La commission des Affaires étrangères de l'Assemblée nationale a rejeté mercredi matin 14 mai le projet de loi de réforme des institutions. La commission était saisie pour avis. Le texte a été
rejeté par 4 voix contre 3, a-t-on appris de source parlementaire.
"Ce vote n'a pas d'incidence directe sur la suite des travaux, mais c'est un geste politique fort", a estimé cette même source.
Des députés UMP votent contre
Trois députés UMP -dont le président de la commission Axel Poniatowski- ont voté pour le projet tandis que trois autres -Jacques Myard, Hervé de Charette et Roland Blum- ainsi qu'un député PCF ont voté contre, selon des sources parlementaires.

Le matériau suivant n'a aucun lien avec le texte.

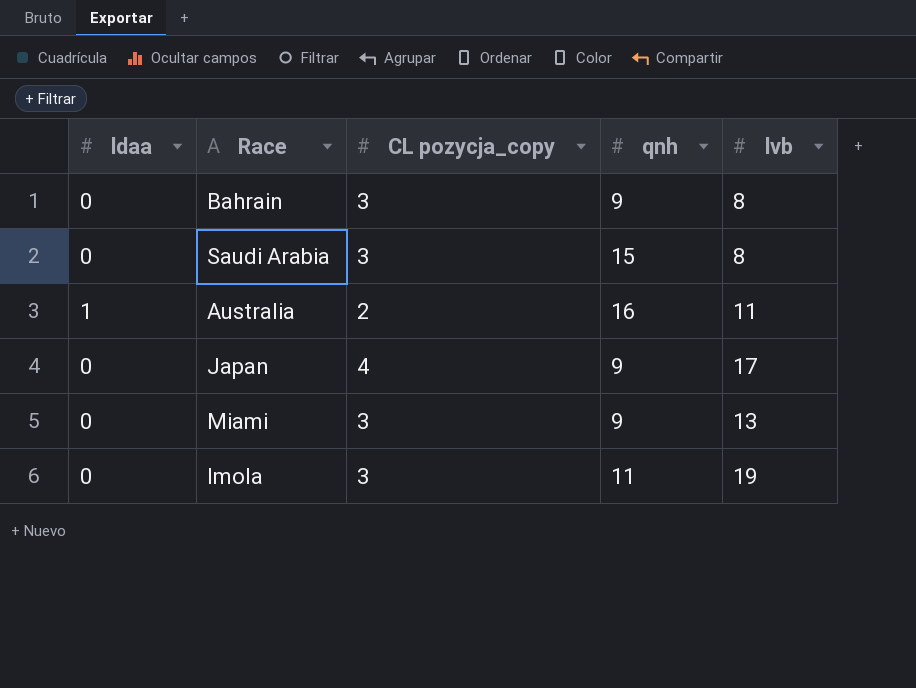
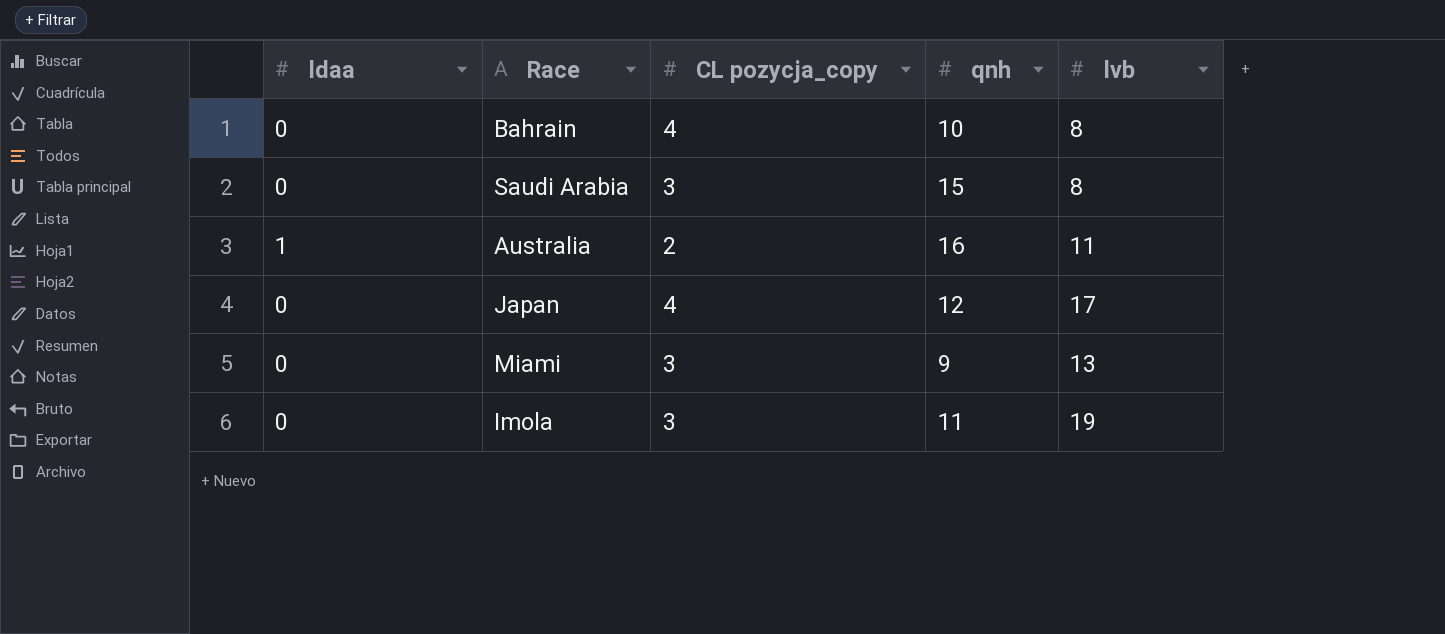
Bahrain | CL pozycja_copy: 3 -> 4
Bahrain | qnh: 9 -> 10
Japan | qnh: 9 -> 12

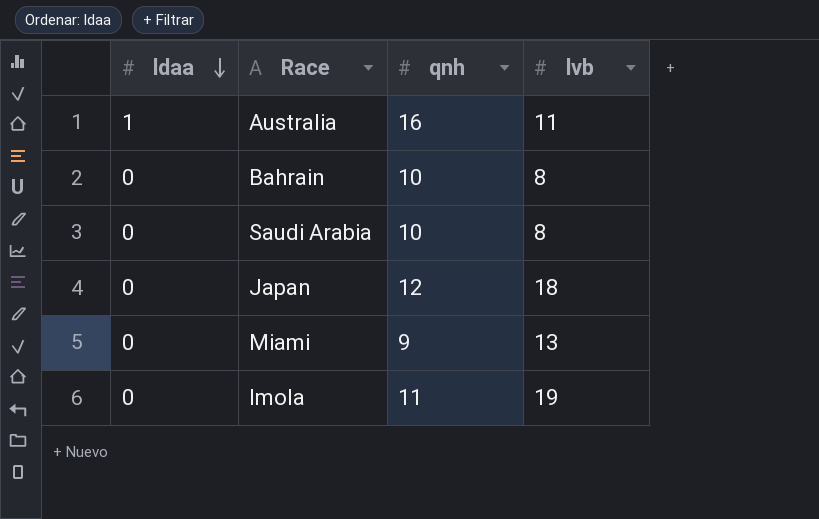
row order: none -> ldaa descending
column CL pozycja_copy | position: 3 -> none
Saudi Arabia | qnh: 15 -> 10
Japan | lvb: 17 -> 18

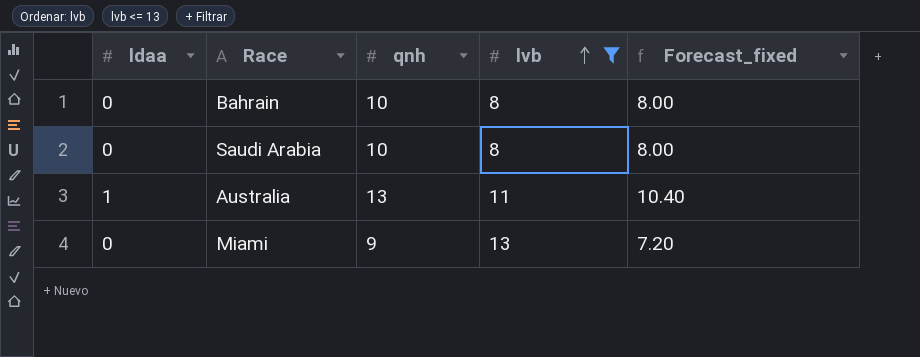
filter: none -> lvb <= 13
row order: ldaa descending -> lvb ascending
column Forecast_fixed | formula: none -> [qnh] * 0.8
Australia | qnh: 16 -> 13

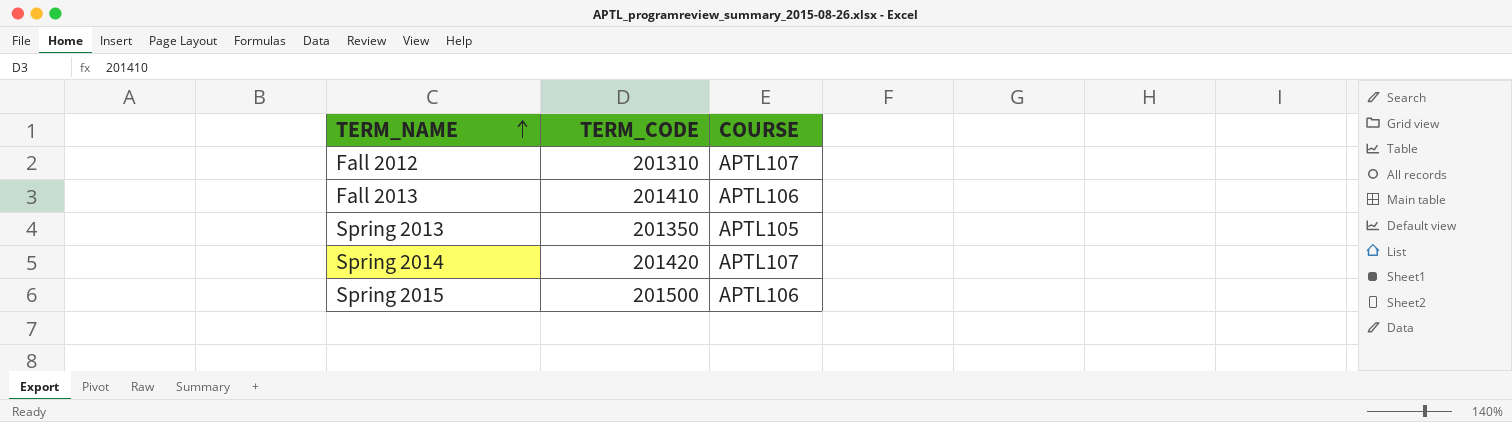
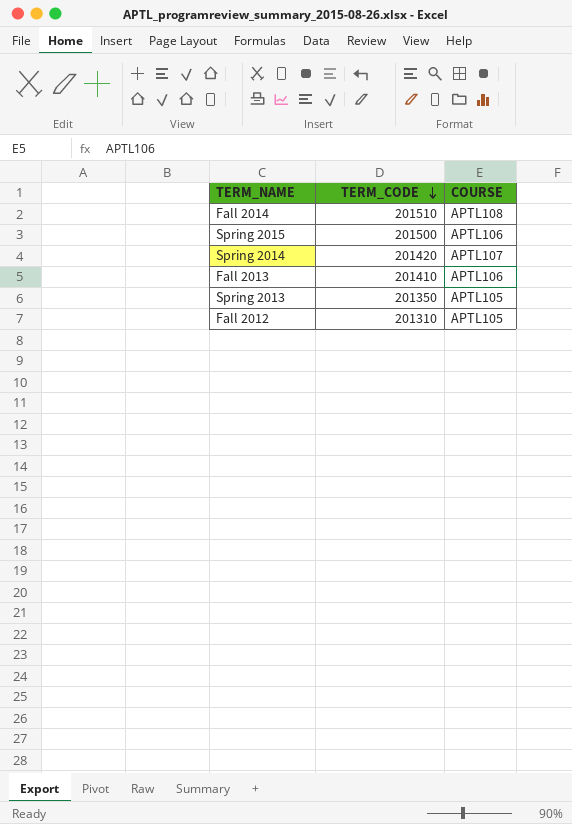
row order: TERM_NAME ascending -> TERM_CODE descending
row Fall 2014: none -> 201510 | APTL108
Fall 2012 | COURSE: APTL107 -> APTL105

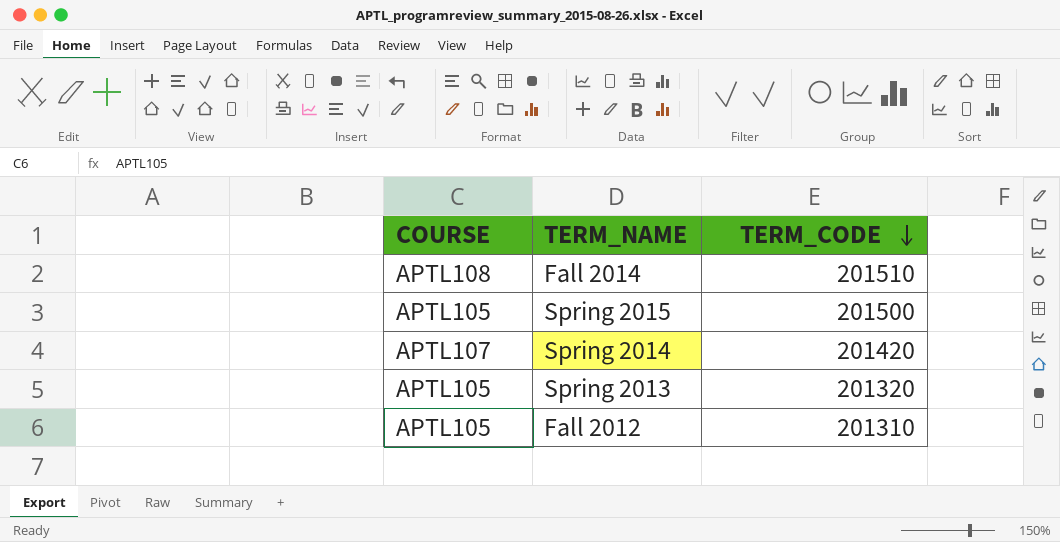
column COURSE | position: 3 -> 1
row Fall 2013: 201410 | APTL106 -> none
Spring 2015 | COURSE: APTL106 -> APTL105
Spring 2013 | TERM_CODE: 201350 -> 201320

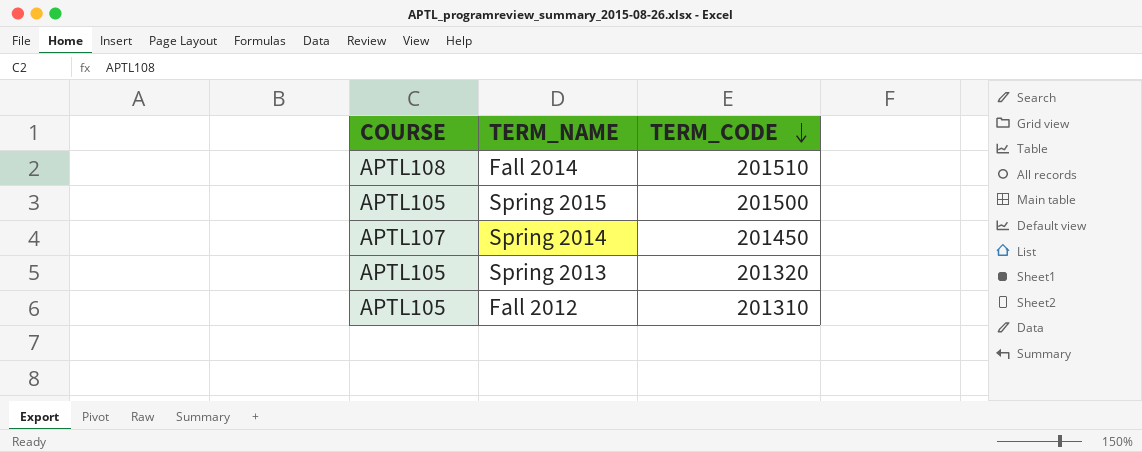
Spring 2014 | TERM_CODE: 201420 -> 201450

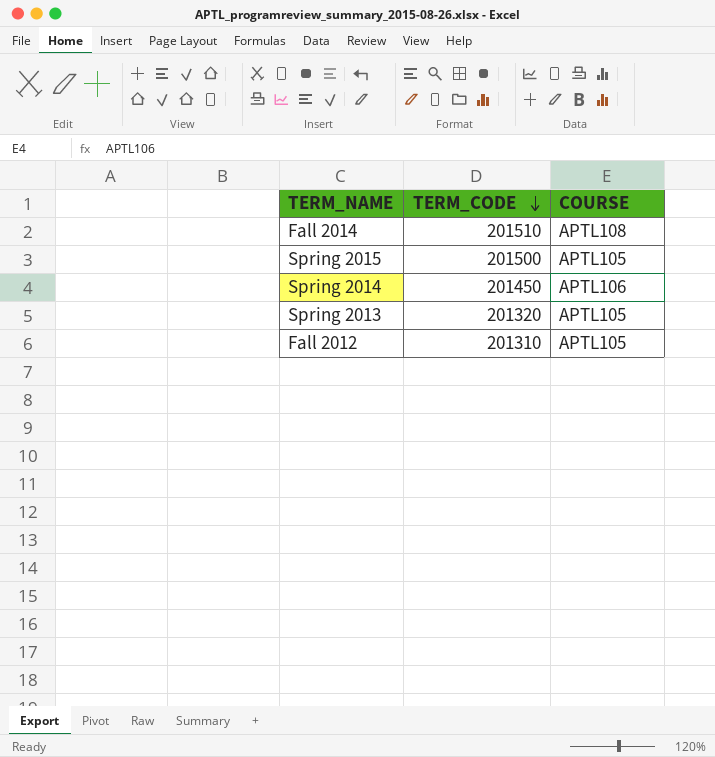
column COURSE | position: 1 -> 3
Spring 2014 | COURSE: APTL107 -> APTL106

Axel Poniatowski a confirmé le rejet du projet de loi. "C'est un vote contre émis plutôt sur le texte en l'état. Certaines dispositions doivent être approfondies. Les députés sont en effet gênés
par un certain nombre de points de blocage comme la suppression du référendum obligatoire pour toute nouvelle adhésion à l'Union européenne", a-t-il tenté de minimiser.
"Ce vote n'a pas de conséquence sur l'avenir du texte", qui doit être examiné à partir de mardi prochain dans l'hémicycle, a souligné le président de la commission.
Nouveau couac
Ce nouveau couac au sein de la majorité survient au lendemain du rejet par les députés du projet de loi sur les OGM, par le vote d'une motion de procédure PCF adoptée à une voix près (136 contre 135), faute d'une mobilisation suffisante des députés de la majorité, divisés sur ce texte.
Le projet de réforme constitutionnelle, sur lequel Nicolas Sarkozy s'est fortement engagé mais qui divise à droite comme à gauche, vise à octroyer, selon le gouvernement, de nouveaux droits au Parlement et aux citoyens.